*Your assignment*: In the material below, the lines between the one holding "(112, 699) none" and the one holding "[63,832,137,843] Reference ->", inclusive, are to be set down word for word. Pictures stay out.

*Data excerpts*:

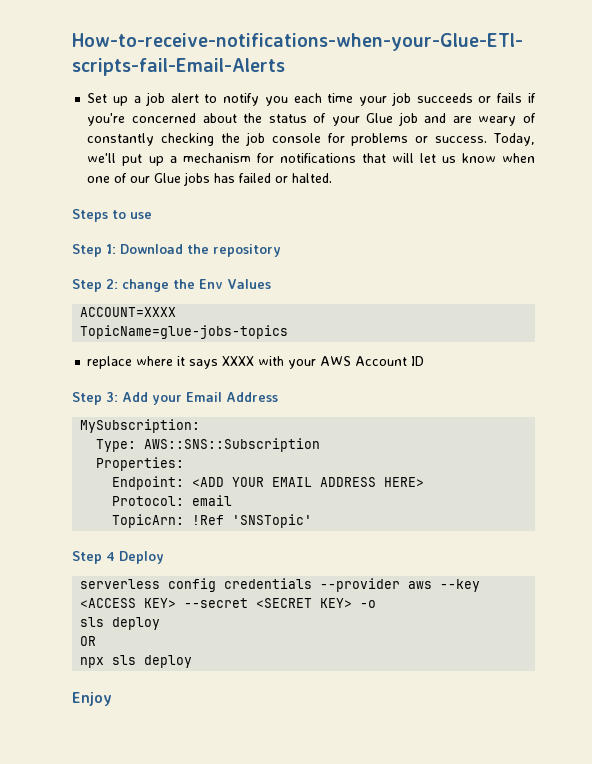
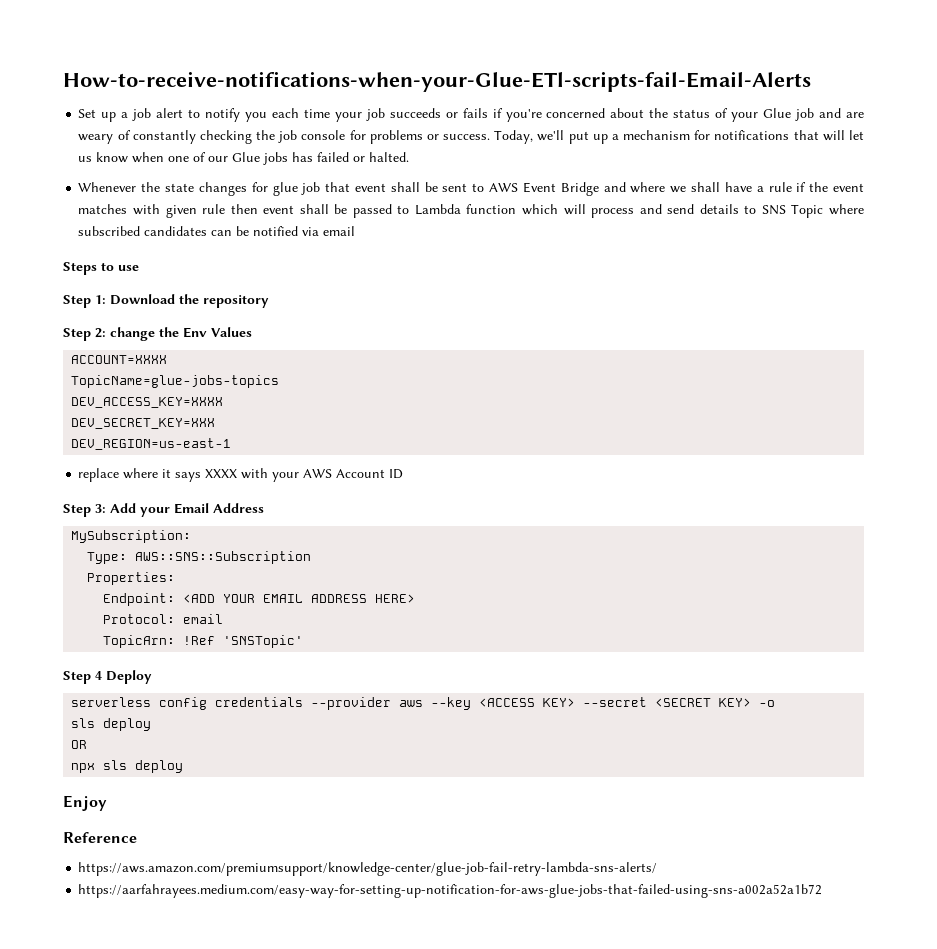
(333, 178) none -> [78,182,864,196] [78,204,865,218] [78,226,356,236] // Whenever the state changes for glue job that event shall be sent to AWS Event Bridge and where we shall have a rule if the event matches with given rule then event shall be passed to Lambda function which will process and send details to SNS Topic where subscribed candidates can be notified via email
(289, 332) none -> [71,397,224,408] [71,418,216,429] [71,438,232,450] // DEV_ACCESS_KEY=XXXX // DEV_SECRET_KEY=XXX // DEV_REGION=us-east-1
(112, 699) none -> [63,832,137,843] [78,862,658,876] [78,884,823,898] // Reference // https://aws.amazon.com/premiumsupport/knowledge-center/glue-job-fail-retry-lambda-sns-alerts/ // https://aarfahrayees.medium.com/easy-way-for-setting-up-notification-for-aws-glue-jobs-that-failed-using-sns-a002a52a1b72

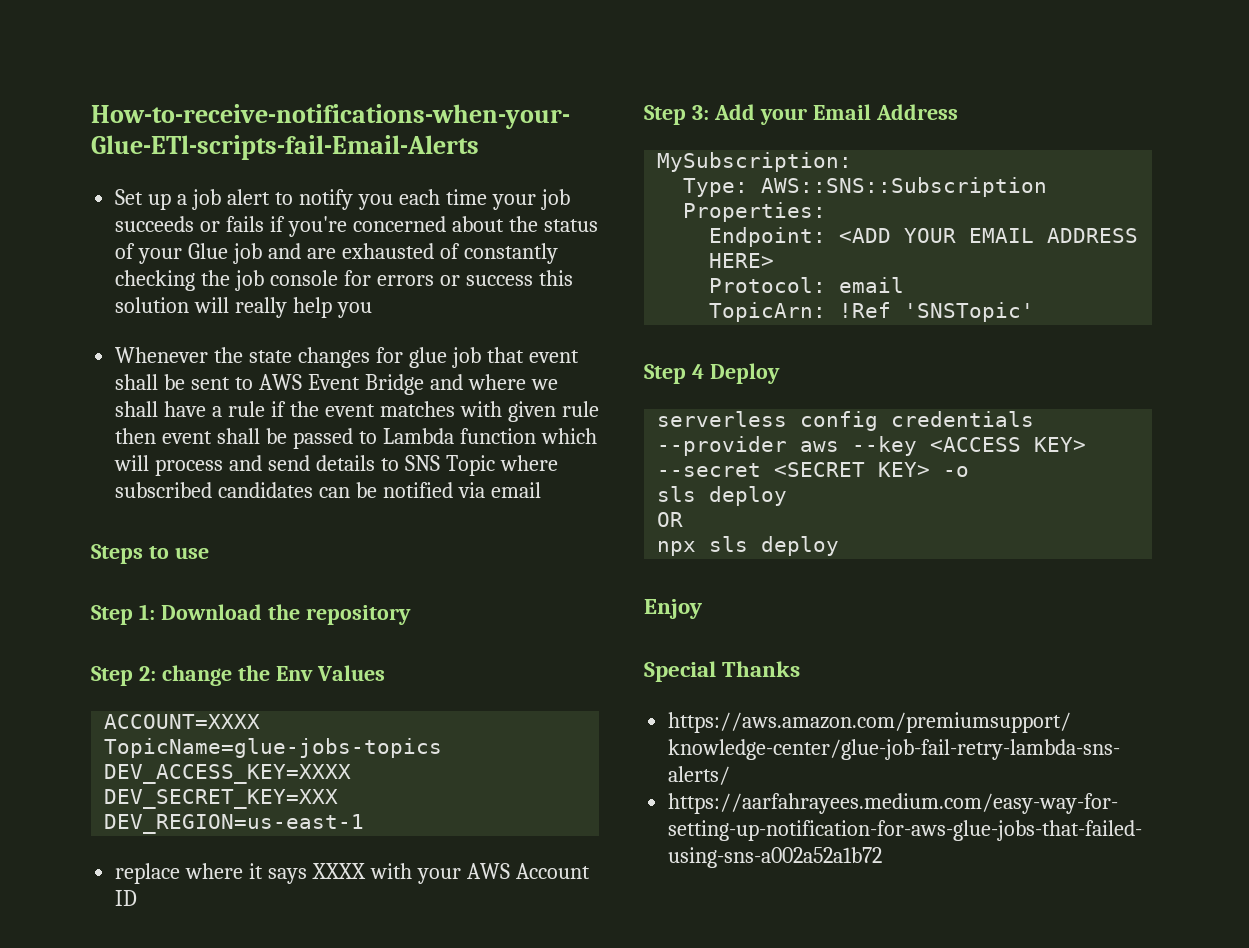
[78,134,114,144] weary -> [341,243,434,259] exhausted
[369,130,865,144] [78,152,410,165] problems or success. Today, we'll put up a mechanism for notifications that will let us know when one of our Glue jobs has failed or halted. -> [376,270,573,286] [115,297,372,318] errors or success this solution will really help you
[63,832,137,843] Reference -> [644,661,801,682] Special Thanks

* * *

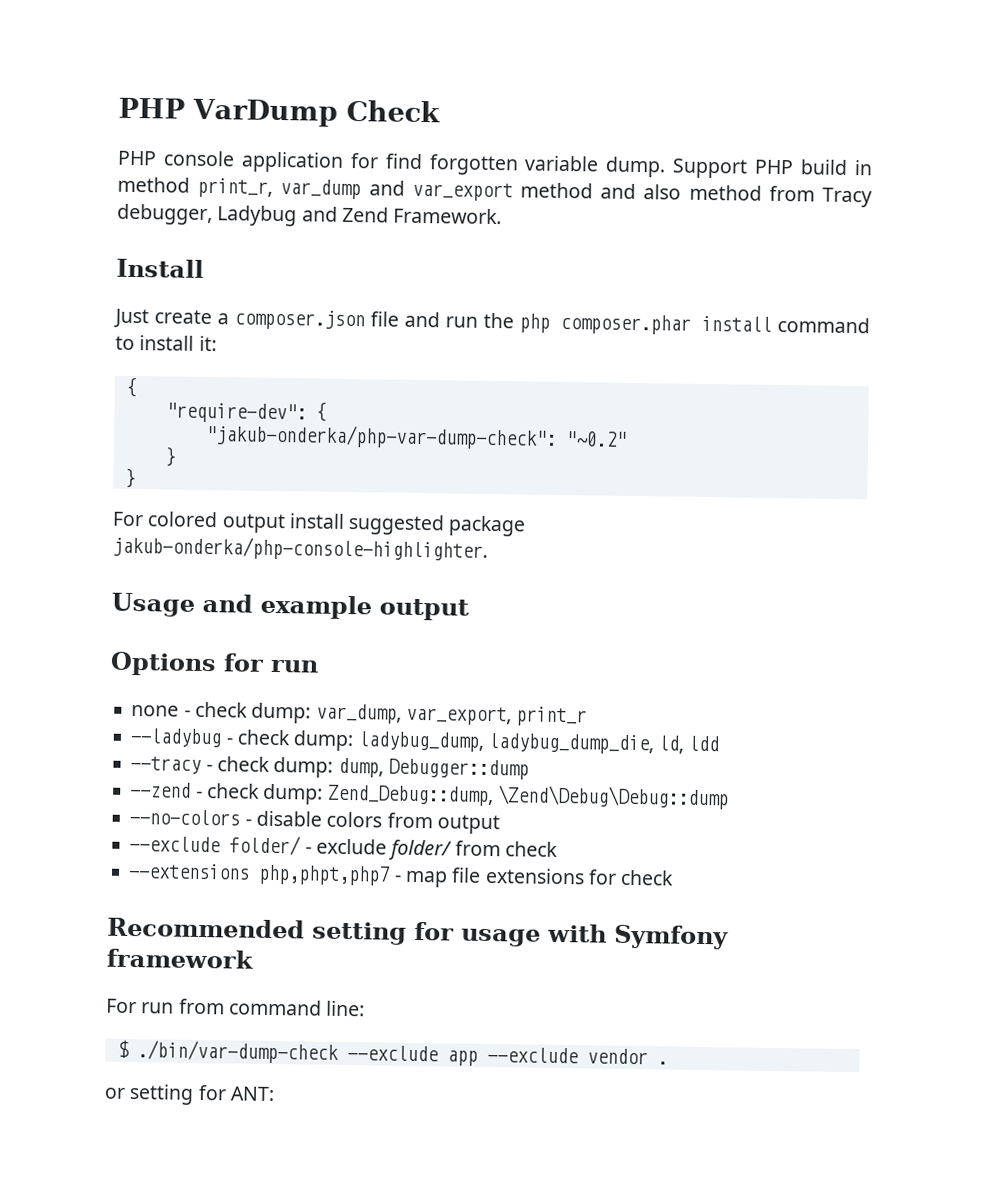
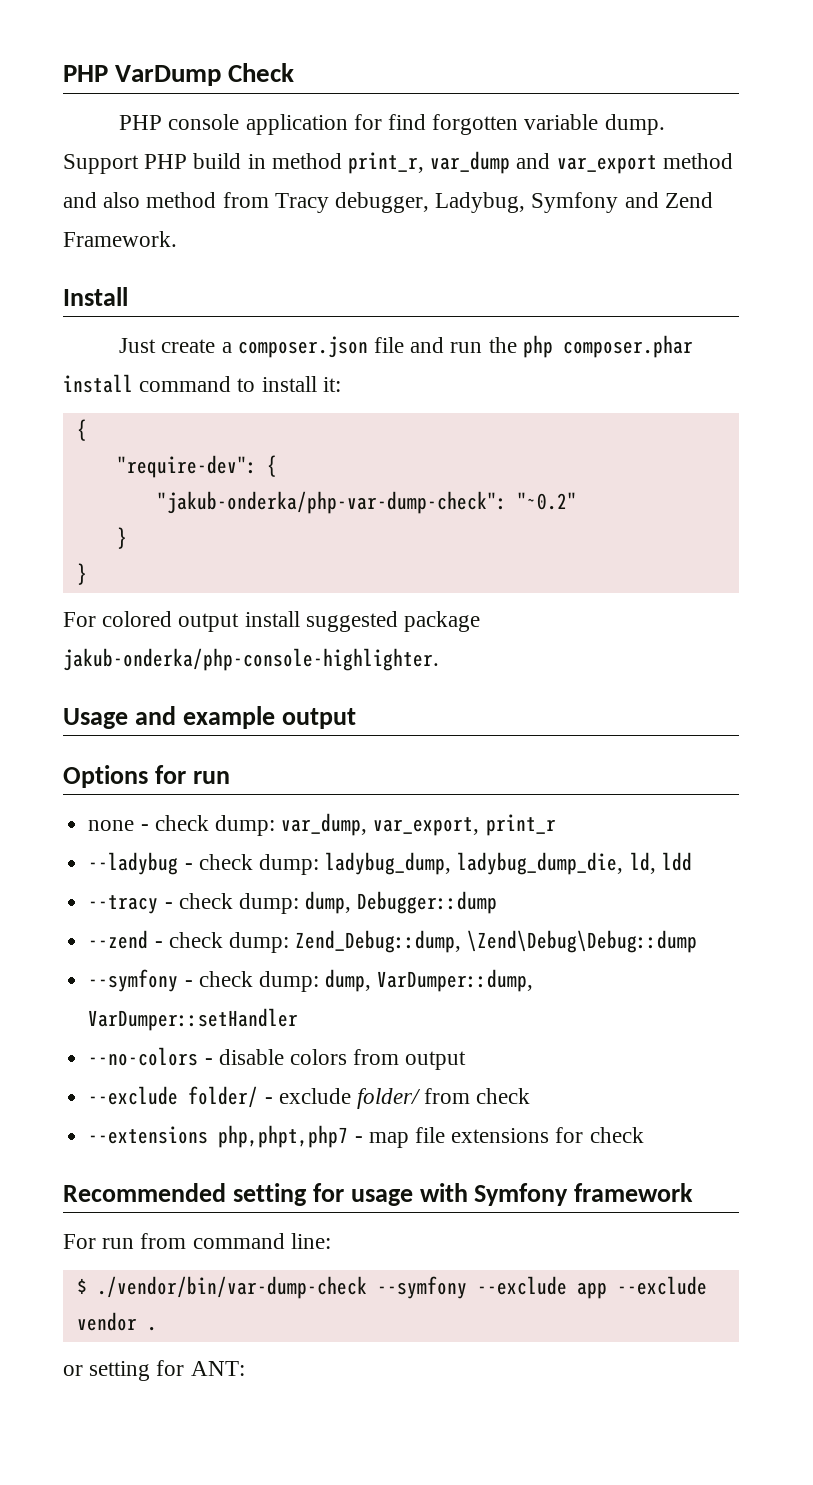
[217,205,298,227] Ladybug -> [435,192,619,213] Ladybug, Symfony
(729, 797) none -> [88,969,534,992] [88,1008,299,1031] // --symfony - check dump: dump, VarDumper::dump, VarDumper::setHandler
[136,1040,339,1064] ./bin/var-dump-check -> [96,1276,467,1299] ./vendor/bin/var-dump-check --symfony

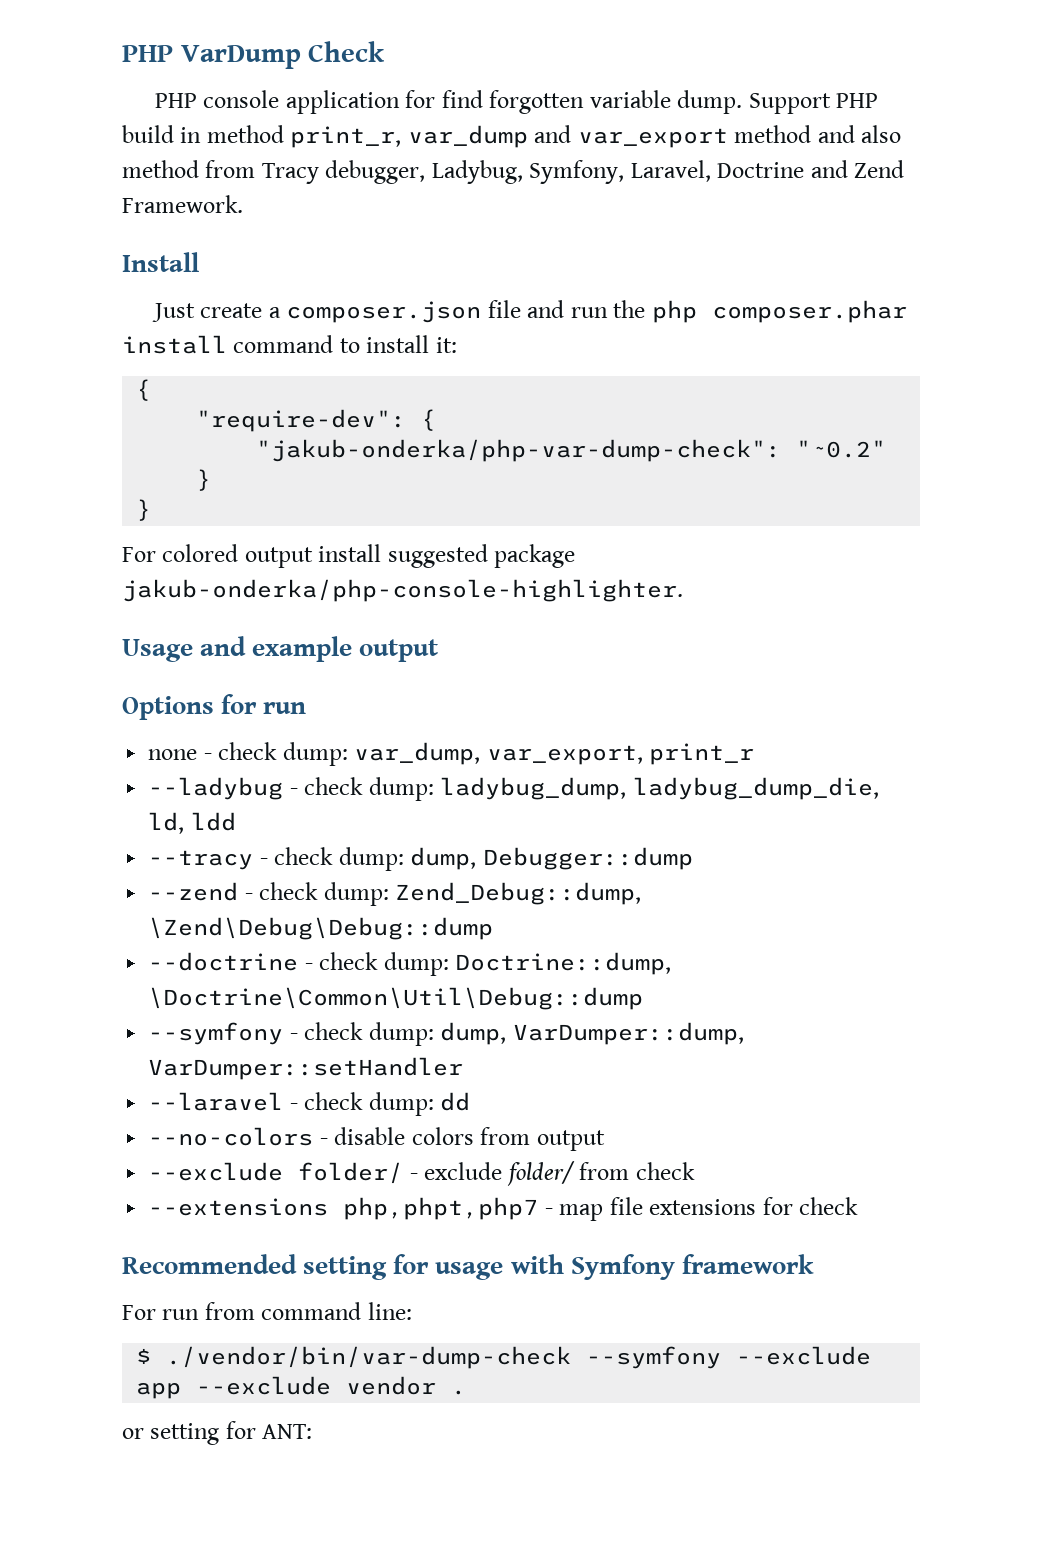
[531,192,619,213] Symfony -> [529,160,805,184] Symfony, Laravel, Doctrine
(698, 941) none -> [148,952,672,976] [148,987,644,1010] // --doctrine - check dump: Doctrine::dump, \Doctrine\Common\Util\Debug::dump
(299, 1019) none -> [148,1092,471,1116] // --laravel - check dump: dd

*Response to the task*:
(112, 699) none -> [63,832,137,843] [78,862,658,876] [78,884,823,898] // Reference // https://aws.amazon.com/premiumsupport/knowledge-center/glue-job-fail-retry-lambda-sns-alerts/ // https://aarfahrayees.medium.com/easy-way-for-setting-up-notification-for-aws-glue-jobs-that-failed-using-sns-a002a52a1b72

[78,134,114,144] weary -> [341,243,434,259] exhausted
[369,130,865,144] [78,152,410,165] problems or success. Today, we'll put up a mechanism for notifications that will let us know when one of our Glue jobs has failed or halted. -> [376,270,573,286] [115,297,372,318] errors or success this solution will really help you
[63,832,137,843] Reference -> [644,661,801,682] Special Thanks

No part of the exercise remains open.